# What to produce
Scan the entries below for the word "learn". Copy out every line in which it occurs.

# Records

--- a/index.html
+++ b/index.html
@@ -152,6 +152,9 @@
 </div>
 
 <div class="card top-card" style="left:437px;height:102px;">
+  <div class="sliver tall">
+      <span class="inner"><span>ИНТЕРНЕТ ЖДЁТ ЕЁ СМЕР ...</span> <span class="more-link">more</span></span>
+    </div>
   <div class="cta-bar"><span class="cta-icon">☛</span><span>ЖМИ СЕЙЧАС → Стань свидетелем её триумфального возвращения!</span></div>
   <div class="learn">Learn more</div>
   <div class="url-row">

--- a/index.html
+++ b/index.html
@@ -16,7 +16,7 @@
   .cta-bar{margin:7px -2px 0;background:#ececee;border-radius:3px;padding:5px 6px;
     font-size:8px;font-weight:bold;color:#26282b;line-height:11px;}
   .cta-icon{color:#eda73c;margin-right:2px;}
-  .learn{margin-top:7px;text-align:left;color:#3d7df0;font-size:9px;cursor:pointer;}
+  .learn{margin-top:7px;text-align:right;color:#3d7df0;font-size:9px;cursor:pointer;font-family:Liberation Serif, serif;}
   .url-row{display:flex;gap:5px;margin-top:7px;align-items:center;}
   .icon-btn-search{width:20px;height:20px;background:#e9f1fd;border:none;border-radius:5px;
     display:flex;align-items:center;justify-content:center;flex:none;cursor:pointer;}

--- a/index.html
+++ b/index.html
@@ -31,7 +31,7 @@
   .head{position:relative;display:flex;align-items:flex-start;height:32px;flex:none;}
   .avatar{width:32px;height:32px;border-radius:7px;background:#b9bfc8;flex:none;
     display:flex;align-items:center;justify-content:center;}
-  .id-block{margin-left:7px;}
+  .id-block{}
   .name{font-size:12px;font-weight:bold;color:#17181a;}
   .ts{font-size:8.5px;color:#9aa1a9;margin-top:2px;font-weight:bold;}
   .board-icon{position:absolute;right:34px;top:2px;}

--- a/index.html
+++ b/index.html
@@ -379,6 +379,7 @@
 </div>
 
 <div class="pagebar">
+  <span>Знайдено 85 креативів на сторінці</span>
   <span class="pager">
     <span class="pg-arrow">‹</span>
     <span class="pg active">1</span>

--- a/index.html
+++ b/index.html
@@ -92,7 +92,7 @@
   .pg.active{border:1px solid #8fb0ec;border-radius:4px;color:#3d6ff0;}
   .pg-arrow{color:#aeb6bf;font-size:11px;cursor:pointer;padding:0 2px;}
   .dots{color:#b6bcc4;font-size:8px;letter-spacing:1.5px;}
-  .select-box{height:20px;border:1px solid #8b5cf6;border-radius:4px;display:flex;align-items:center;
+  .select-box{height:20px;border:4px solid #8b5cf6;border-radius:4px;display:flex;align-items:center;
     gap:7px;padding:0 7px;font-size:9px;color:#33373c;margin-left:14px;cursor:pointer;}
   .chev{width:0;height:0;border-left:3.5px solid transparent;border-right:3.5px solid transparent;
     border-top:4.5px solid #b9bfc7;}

# Output
   <div class="learn">Learn more</div>
-  .learn{margin-top:7px;text-align:left;color:#3d7df0;font-size:9px;cursor:pointer;}
+  .learn{margin-top:7px;text-align:right;color:#3d7df0;font-size:9px;cursor:pointer;font-family:Liberation Serif, serif;}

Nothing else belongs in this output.